WHAT YOU ARE ASKED TO DO: Would you transcribe the entries below word for word, omitting all images?

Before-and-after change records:
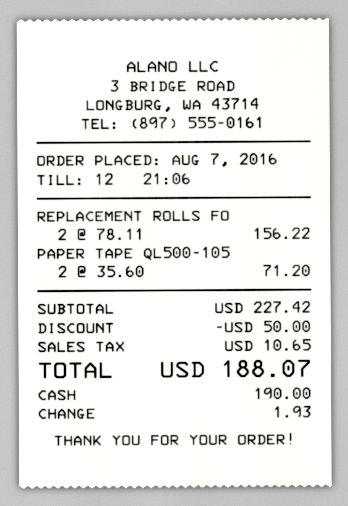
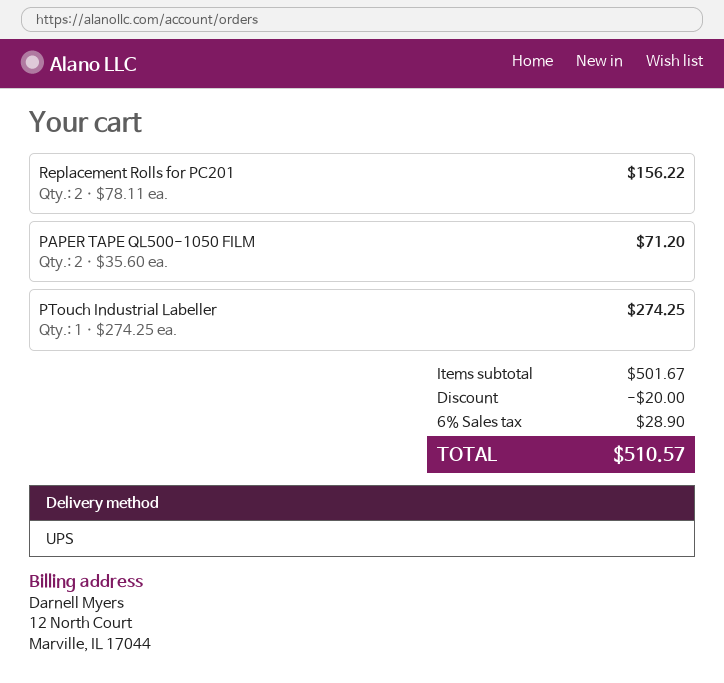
PTouch Industrial Labeller: none -> 1 x 274.25 = 274.25
subtotal: 227.42 -> 501.67
discount: 50.00 -> 20.00
tax: 10.65 -> 28.90
total: 188.07 -> 510.57

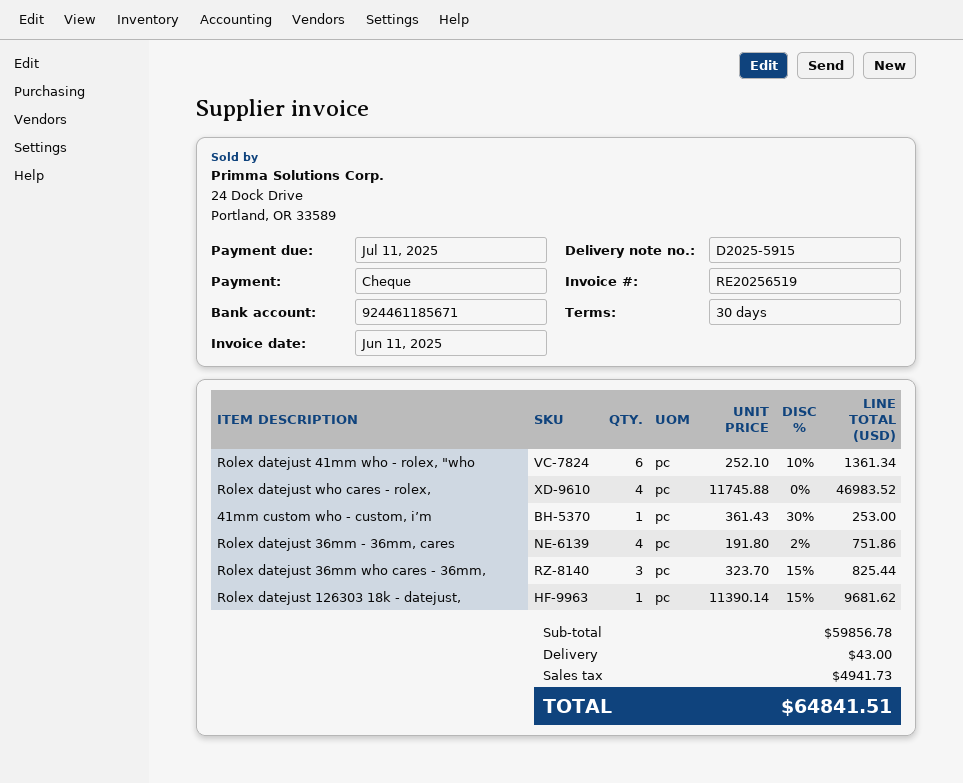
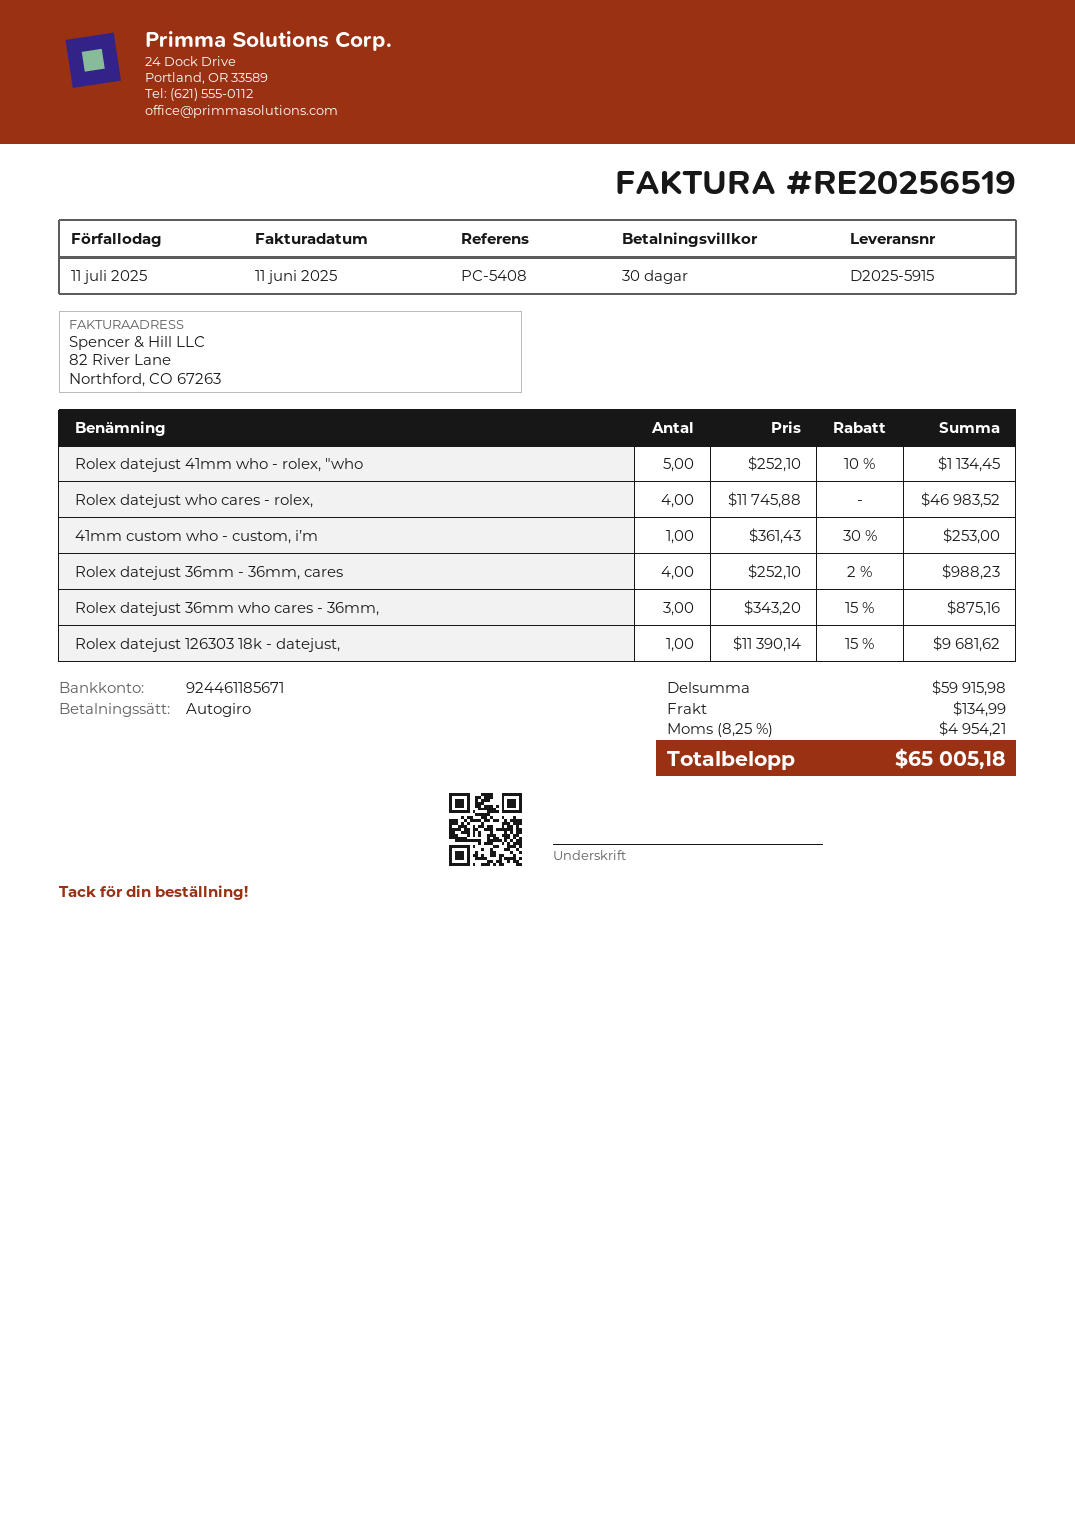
payment method: cheque -> direct debit
Rolex datejust 41mm who - rolex, "who: 6 x 252.10 - 10% = 1361.34 -> 5 x 252.10 - 10% = 1134.45
Rolex datejust 36mm - 36mm, cares: 4 x 191.80 - 2% = 751.86 -> 4 x 252.10 - 2% = 988.23
Rolex datejust 36mm who cares - 36mm,: 3 x 323.70 - 15% = 825.44 -> 3 x 343.20 - 15% = 875.16
subtotal: 59856.78 -> 59915.98
shipping: 43.00 -> 134.99
tax: 4941.73 -> 4954.21
total: 64841.51 -> 65005.18

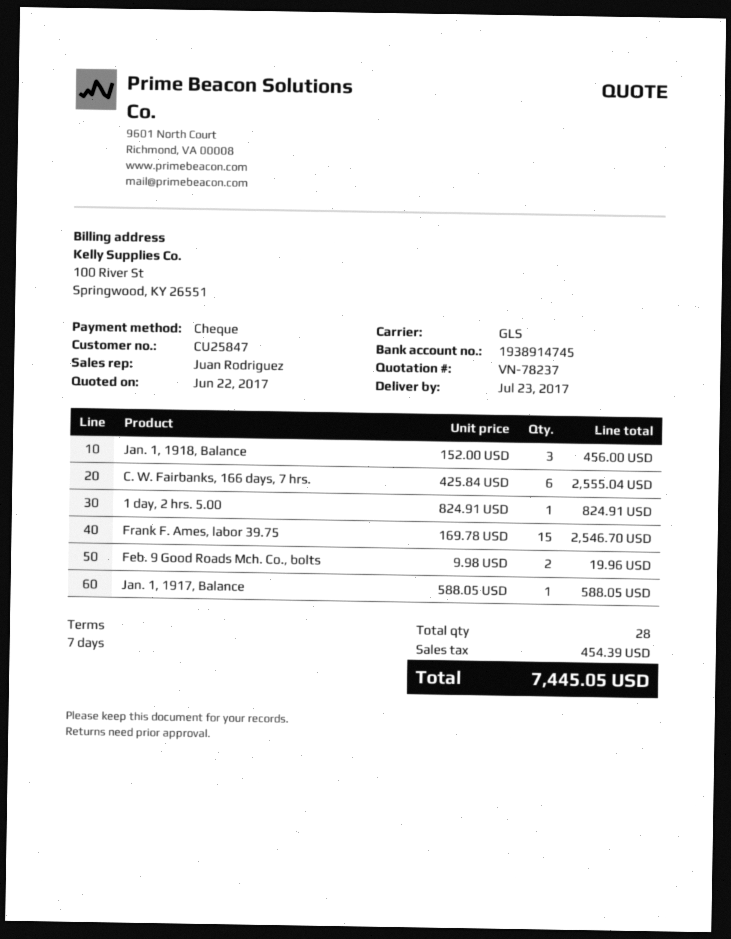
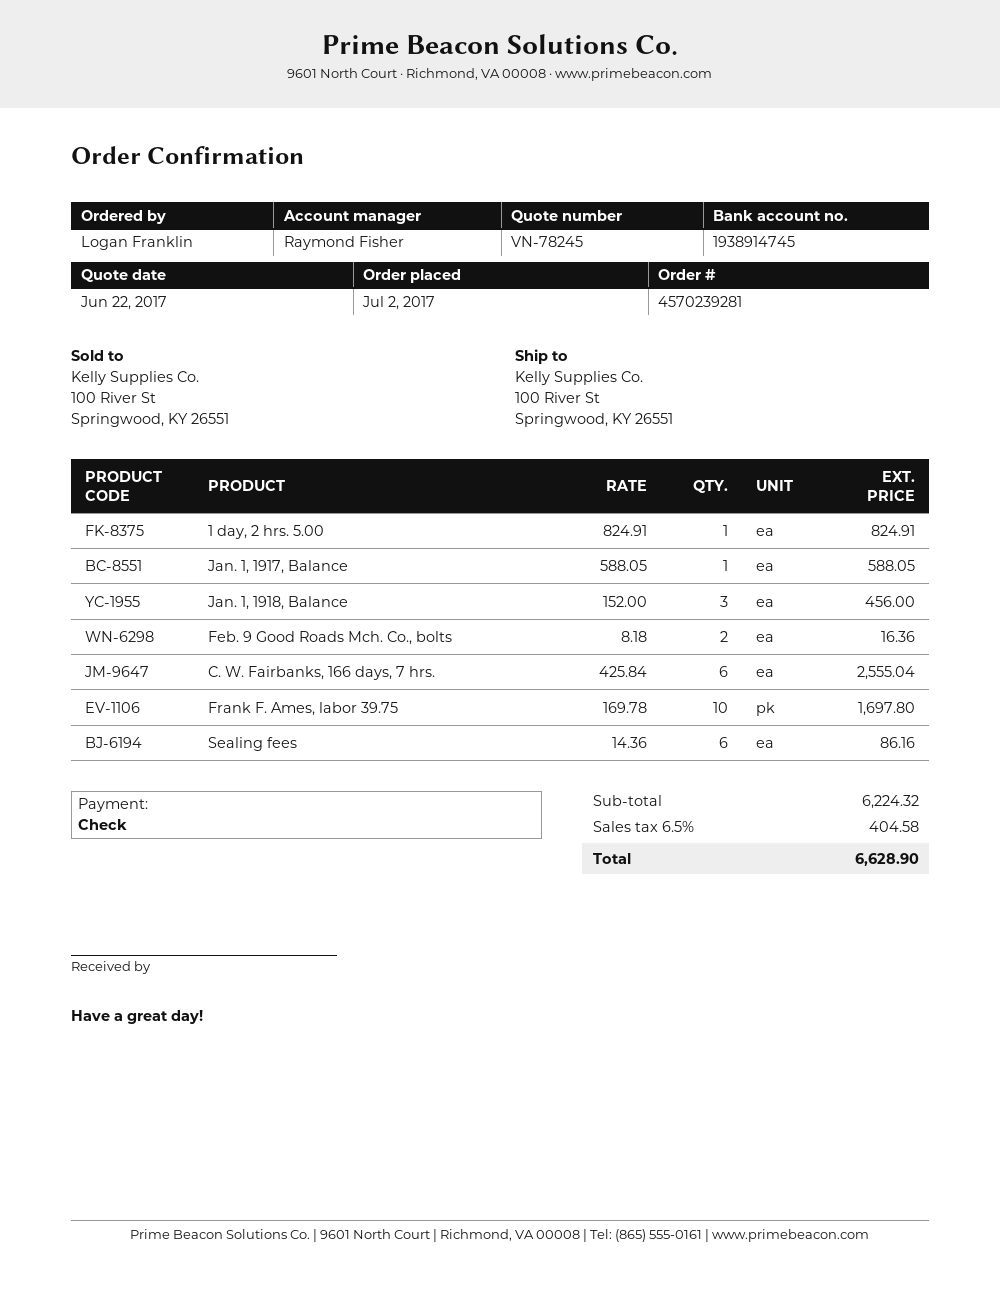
quote number: VN-78237 -> VN-78245
sales rep: Juan Rodriguez -> Raymond Fisher
Frank F. Ames, labor 39.75: 15 x 169.78 = 2546.70 -> 10 x 169.78 = 1697.80
Feb. 9 Good Roads Mch. Co., bolts: 2 x 9.98 = 19.96 -> 2 x 8.18 = 16.36
Sealing fees: none -> 6 x 14.36 = 86.16
tax: 454.39 -> 404.58
total: 7445.05 -> 6628.90

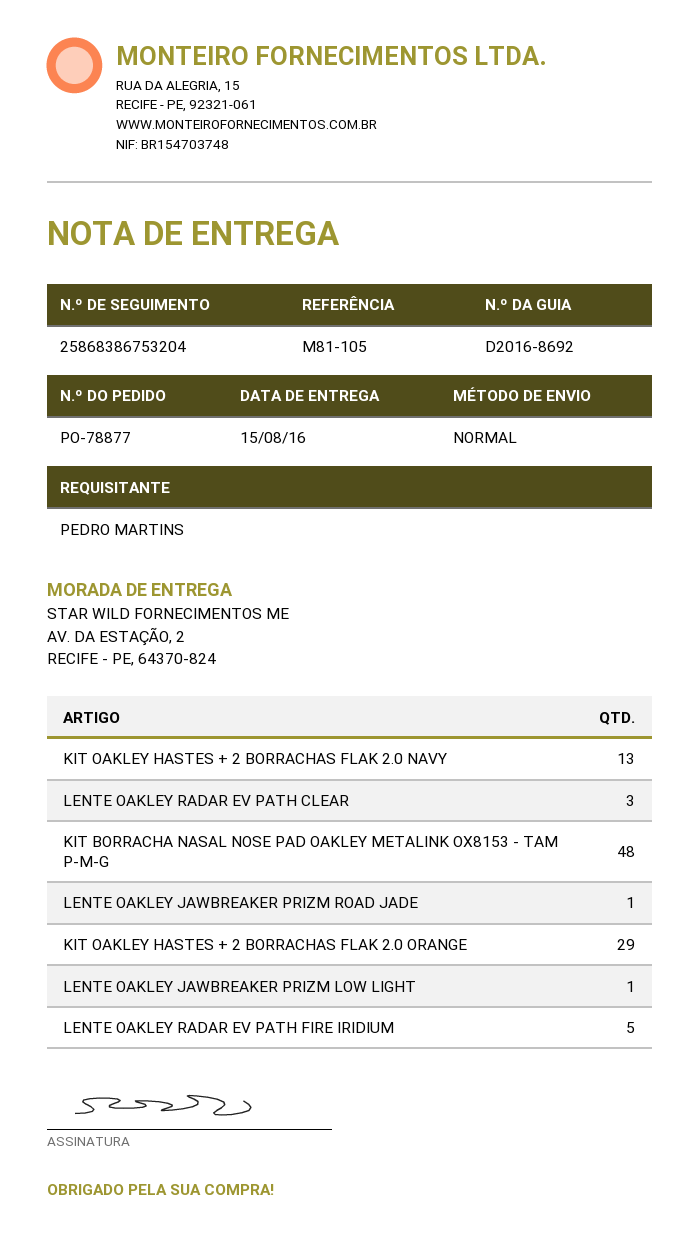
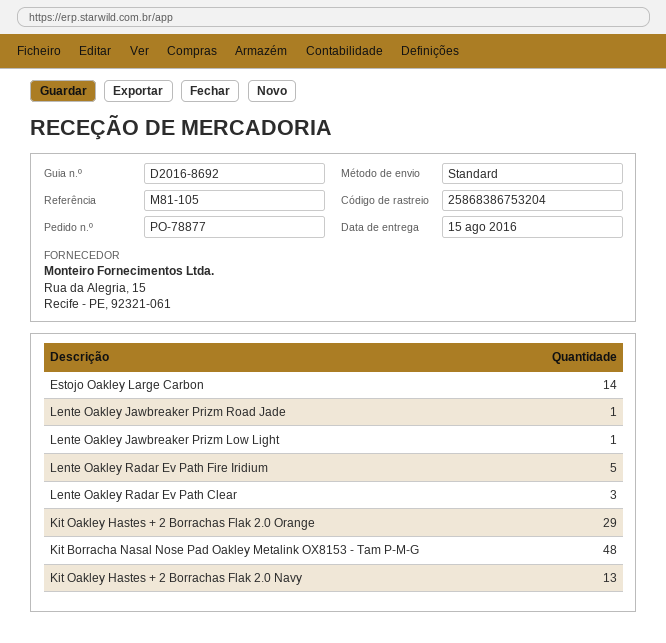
Estojo Oakley Large Carbon: none -> 14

EXERCISE RESPONSE:
PTouch Industrial Labeller: none -> 1 x 274.25 = 274.25
subtotal: 227.42 -> 501.67
discount: 50.00 -> 20.00
tax: 10.65 -> 28.90
total: 188.07 -> 510.57

payment method: cheque -> direct debit
Rolex datejust 41mm who - rolex, "who: 6 x 252.10 - 10% = 1361.34 -> 5 x 252.10 - 10% = 1134.45
Rolex datejust 36mm - 36mm, cares: 4 x 191.80 - 2% = 751.86 -> 4 x 252.10 - 2% = 988.23
Rolex datejust 36mm who cares - 36mm,: 3 x 323.70 - 15% = 825.44 -> 3 x 343.20 - 15% = 875.16
subtotal: 59856.78 -> 59915.98
shipping: 43.00 -> 134.99
tax: 4941.73 -> 4954.21
total: 64841.51 -> 65005.18

quote number: VN-78237 -> VN-78245
sales rep: Juan Rodriguez -> Raymond Fisher
Frank F. Ames, labor 39.75: 15 x 169.78 = 2546.70 -> 10 x 169.78 = 1697.80
Feb. 9 Good Roads Mch. Co., bolts: 2 x 9.98 = 19.96 -> 2 x 8.18 = 16.36
Sealing fees: none -> 6 x 14.36 = 86.16
tax: 454.39 -> 404.58
total: 7445.05 -> 6628.90

Estojo Oakley Large Carbon: none -> 14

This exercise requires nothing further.